Whenever I can, I write letters. I’ve made them in many ways: a K out of strands of grass; an X with two sticks crossed over each other, their wet bark black against a silvery metal bench in the greenspace near my workplace. I set out a little ring of stones in the shape of an O, like an open mouth, on the ground. And of course I write the way Ky taught me, too.
Wherever I go, I look to see if there are new letters. So far, no one else is writing, or if they are, I haven’t seen it. But it will happen. Maybe even now there’s someone charring sticks the way Ky told me he did, preparing to write the name of someone they love.
I know that I’m not the only one doing these things, committing small acts of rebellion. There are people swimming against the current and shadows moving slowly in the deep. I have been the one looking up when something dark passed before the sun. And I have been the shadow itself, slipping along the place where earth and water meet the sky.
Day after day, I push the rock that the Society has given me up the hill, over and over again. Inside me are the real things that give me strength—my thoughts, the small stones of my own choosing. They tumble in my mind, some polished from frequent turning, some new and rough, some that cut.

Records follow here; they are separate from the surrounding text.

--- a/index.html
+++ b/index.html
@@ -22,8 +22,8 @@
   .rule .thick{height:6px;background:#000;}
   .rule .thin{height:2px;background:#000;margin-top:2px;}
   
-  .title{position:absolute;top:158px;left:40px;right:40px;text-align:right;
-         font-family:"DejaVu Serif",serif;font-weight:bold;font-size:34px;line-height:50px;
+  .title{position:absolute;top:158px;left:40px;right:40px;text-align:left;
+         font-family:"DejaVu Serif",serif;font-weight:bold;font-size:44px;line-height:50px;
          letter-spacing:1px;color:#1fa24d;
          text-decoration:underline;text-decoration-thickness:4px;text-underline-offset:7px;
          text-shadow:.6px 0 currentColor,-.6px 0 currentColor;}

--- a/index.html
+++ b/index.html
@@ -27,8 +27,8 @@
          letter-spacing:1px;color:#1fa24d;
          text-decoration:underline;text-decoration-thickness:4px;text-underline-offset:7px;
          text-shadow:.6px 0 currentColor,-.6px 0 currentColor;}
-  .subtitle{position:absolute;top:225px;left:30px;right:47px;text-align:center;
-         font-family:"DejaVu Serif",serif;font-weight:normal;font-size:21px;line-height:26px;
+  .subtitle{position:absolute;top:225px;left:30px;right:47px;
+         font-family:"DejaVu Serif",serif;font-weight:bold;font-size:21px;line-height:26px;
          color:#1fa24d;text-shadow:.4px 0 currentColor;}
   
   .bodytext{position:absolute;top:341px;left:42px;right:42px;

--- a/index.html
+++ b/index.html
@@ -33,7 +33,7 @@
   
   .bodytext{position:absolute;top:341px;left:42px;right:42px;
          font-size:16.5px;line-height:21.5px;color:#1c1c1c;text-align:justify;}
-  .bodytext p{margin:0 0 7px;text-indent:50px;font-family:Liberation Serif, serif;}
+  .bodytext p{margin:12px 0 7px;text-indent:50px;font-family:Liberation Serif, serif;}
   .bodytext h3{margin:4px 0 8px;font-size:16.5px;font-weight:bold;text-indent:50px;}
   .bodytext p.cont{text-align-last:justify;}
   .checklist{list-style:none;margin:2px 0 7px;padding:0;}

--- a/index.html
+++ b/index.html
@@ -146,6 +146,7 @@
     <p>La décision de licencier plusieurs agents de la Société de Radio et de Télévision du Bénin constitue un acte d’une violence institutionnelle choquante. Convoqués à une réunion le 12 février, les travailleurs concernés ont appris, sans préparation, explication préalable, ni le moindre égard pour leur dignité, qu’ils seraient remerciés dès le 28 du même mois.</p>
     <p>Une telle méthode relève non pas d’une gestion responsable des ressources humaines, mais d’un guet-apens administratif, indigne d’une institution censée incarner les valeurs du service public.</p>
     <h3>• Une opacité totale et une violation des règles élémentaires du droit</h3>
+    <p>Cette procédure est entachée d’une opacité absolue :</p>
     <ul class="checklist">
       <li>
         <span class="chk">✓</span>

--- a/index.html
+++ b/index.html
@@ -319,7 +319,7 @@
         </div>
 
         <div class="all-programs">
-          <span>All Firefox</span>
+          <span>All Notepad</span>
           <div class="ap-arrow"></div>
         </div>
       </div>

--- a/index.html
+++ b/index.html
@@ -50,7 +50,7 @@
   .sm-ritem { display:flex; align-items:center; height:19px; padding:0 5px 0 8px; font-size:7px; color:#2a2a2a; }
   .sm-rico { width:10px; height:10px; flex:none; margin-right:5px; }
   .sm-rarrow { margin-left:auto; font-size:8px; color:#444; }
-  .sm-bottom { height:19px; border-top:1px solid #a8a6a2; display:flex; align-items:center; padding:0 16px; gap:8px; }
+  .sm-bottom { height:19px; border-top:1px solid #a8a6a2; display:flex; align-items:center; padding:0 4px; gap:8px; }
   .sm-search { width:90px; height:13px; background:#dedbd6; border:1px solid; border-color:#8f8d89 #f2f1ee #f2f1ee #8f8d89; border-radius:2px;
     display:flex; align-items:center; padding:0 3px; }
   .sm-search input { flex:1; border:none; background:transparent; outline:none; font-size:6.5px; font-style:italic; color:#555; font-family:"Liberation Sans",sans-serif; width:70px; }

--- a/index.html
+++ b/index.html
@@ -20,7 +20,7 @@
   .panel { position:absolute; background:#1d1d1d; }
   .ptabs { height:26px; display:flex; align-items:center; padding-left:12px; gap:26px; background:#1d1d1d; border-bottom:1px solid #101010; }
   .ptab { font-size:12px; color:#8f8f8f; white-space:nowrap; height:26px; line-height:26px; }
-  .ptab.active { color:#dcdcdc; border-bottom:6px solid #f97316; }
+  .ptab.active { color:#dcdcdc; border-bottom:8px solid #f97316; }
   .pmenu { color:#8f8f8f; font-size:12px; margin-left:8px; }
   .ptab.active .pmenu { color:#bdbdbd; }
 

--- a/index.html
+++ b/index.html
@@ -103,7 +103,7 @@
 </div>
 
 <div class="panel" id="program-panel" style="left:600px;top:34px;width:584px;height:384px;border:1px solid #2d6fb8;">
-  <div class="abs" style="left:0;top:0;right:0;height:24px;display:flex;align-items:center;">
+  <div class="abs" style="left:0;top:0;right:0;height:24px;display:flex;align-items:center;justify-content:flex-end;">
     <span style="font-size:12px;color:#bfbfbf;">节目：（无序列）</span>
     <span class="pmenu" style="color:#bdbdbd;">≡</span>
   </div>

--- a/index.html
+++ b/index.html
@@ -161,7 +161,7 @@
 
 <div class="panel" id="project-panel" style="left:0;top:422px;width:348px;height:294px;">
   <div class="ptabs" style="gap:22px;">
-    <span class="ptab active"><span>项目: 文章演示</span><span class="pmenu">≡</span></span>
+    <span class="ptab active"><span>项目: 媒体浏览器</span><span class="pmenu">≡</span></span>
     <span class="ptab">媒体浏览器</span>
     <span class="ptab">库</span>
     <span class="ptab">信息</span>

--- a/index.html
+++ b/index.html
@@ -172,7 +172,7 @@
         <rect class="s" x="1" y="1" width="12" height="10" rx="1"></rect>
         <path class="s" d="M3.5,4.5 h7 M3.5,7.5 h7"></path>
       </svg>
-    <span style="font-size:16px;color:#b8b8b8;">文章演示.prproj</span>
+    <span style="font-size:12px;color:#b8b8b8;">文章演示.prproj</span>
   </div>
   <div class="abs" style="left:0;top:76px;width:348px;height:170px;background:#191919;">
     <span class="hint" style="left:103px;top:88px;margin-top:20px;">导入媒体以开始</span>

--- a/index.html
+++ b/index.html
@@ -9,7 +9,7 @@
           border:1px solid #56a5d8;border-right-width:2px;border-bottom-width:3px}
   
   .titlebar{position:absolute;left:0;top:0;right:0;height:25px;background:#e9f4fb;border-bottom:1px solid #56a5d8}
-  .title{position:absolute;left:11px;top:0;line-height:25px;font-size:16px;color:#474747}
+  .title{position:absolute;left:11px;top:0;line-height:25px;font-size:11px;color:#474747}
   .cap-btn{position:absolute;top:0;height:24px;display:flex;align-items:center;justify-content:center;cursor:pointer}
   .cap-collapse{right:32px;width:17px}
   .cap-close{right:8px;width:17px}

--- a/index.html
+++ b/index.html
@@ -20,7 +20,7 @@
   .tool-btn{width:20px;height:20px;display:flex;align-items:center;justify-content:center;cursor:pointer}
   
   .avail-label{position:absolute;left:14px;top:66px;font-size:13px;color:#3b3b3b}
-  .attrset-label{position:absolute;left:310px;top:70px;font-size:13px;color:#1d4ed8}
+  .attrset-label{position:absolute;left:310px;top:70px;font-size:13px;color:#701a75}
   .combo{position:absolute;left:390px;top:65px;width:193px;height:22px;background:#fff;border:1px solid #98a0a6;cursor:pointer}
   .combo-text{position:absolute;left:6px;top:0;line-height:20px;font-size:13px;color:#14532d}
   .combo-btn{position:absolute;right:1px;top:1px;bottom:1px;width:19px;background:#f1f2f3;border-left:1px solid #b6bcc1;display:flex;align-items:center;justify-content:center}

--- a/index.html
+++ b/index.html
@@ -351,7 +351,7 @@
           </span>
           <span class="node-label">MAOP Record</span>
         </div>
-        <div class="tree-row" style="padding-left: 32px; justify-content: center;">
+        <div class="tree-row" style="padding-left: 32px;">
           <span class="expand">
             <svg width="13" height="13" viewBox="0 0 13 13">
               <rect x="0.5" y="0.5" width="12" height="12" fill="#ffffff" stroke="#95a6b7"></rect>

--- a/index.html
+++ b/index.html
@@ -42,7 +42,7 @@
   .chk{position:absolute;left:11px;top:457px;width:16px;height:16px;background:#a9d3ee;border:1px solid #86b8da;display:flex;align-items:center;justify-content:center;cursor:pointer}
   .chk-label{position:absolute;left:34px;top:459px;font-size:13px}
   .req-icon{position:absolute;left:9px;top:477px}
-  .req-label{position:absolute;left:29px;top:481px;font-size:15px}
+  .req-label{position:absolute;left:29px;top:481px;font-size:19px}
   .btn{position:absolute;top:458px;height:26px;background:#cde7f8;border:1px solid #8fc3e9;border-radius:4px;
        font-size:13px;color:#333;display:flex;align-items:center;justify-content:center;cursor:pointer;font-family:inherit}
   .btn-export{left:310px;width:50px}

Satisfied that the poems don’t show, I walk down the hallway of my tiny apartment and into the foyer. I’m about to open the door when a knock sounds on the other side of it, and I start a little. Why would anyone be here now? Like many of the others who have a work assignment but who have not yet celebrated their Marriage Contract, I live alone. And, just like in the Boroughs, we aren’t encouraged to visit one another’s residences.
An Official stands at the door, smiling pleasantly. There’s only one, which is strange. Officials almost always travel in groups of three. “Cassia Reyes?” she asks.
“Yes,” I say.
“I’ll need you to come with me,” she says. “You’re required at the sorting center for extra work hours.”
But I’m supposed to see Ky tonight. It seemed that things were, at last, aligning for us—he was finally assigned to come to Central, and the message he sent telling me where we could meet arrived just in time. Sometimes, it takes weeks instead of days for our letters to go through, but this one came quickly. Impatience floods over me as I look at the Official, with her white uniform and her impassive face and her neat insignia. Don’t bother with us anymore, I think. Use the computers. Let them do all the work. But that goes against one of the Society’s key tenets, one that they tell to us from the time that we’re small: Technology can fail us as it did the societies before ours.
And then I realize that the Official’s request might hide something more—could it be time for me to do what the Rising has asked? Her face remains smooth and calm. It’s impossible to tell what she knows or for whom she really works. “Others will meet us at the air-train stop,” she says.